O Brasil ocupa um lugar de destaque nesse cenário. Universidades brasileiras têm desenvolvido pesquisas pioneiras sobre cannabis medicinal, contribuindo com evidências relevantes para a comunidade científica global.
UNICAMP, USP, UFRN, UFMG, UFRJ e UNILA estão entre as instituições que lideram estudos nas áreas de neurologia, oncologia, saúde mental e farmacologia dos canabinoides.

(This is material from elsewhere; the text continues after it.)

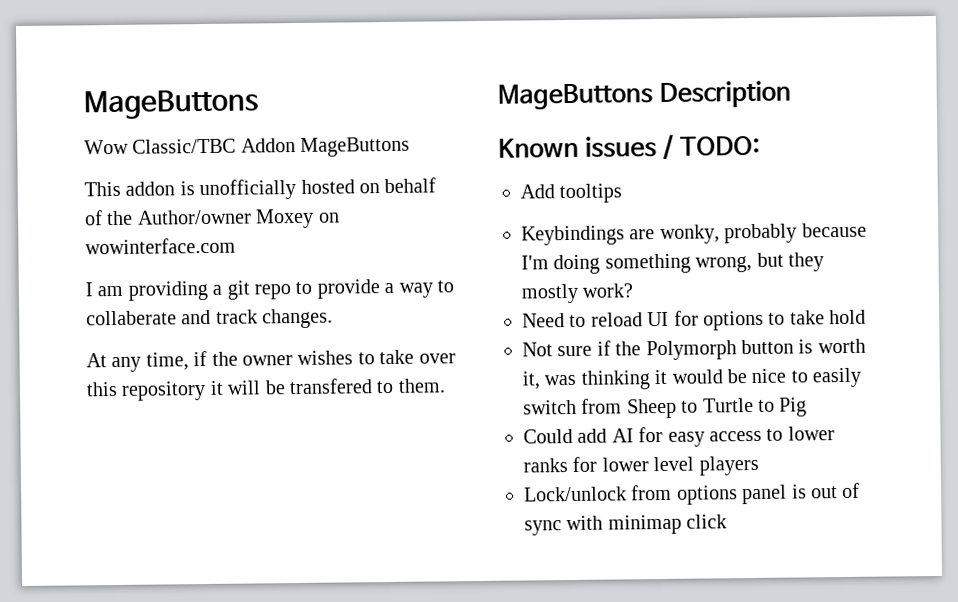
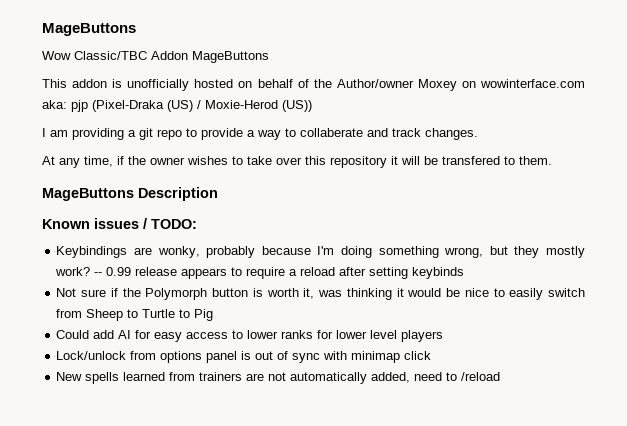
(236, 246) none -> [42,100,312,112] aka: pjp (Pixel-Draka (US) / Moxie-Herod (US))
[520,183,623,204] // Add tooltips -> (197, 224) none
[522,309,867,331] // Need to reload UI for options to take hold -> [94,267,465,279] -- 0.99 release appears to require a reload after setting keybinds
(728, 521) none -> [56,372,501,384] // New spells learned from trainers are not automatically added, need to /reload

Condições com maior nível de evidência
A cannabis medicinal apresenta diferentes níveis de evidência científica conforme a condição clínica. Abaixo estão as principais áreas com estudos mais consolidados na literatura médica internacional.
Epilepsia Refratária
É a indicação com maior nível de evidência científica. O canabidiol (CBD) foi aprovado pelo FDA e pela Anvisa para o tratamento da Síndrome de Dravet e da Síndrome de Lennox-Gastaut, com estudos clínicos randomizados demonstrando redução significativa na frequência das crises.
Dor crônica
Diversos estudos clínicos demonstram eficácia dos canabinoides na modulação da dor crônica, especialmente em dores neuropáticas e em pacientes oncológicos refratários a outros tratamentos.
Náuseas e vômitos em quimioterapia
O THC sintético (dronabinol) é aprovado há décadas para controle de náuseas em pacientes oncológicos. Estudos com cannabis natural também demonstram resultados positivos nesse contexto.
Esclerose múltipla
A combinação CBD/THC (nabiximols) é aprovada em diversos países para tratamento da espasticidade associada à esclerose múltipla, com evidências clínicas consistentes.
Ansiedade e PTSD
Estudos recentes demonstram potencial do CBD na redução de sintomas ansiosos e no tratamento do transtorno de estresse pós-traumático, embora mais pesquisas ainda sejam necessárias.
Parkinson e Alzheimer
Evidências preliminares sugerem potencial neuroprotetor e melhora na qualidade de vida, com estudos clínicos em andamento.
É importante ressaltar que a pesquisa sobre cannabis medicinal está em constante desenvolvimento. Novas evidências surgem regularmente e o médico deve sempre buscar as publicações mais recentes antes de tomar decisões clínicas.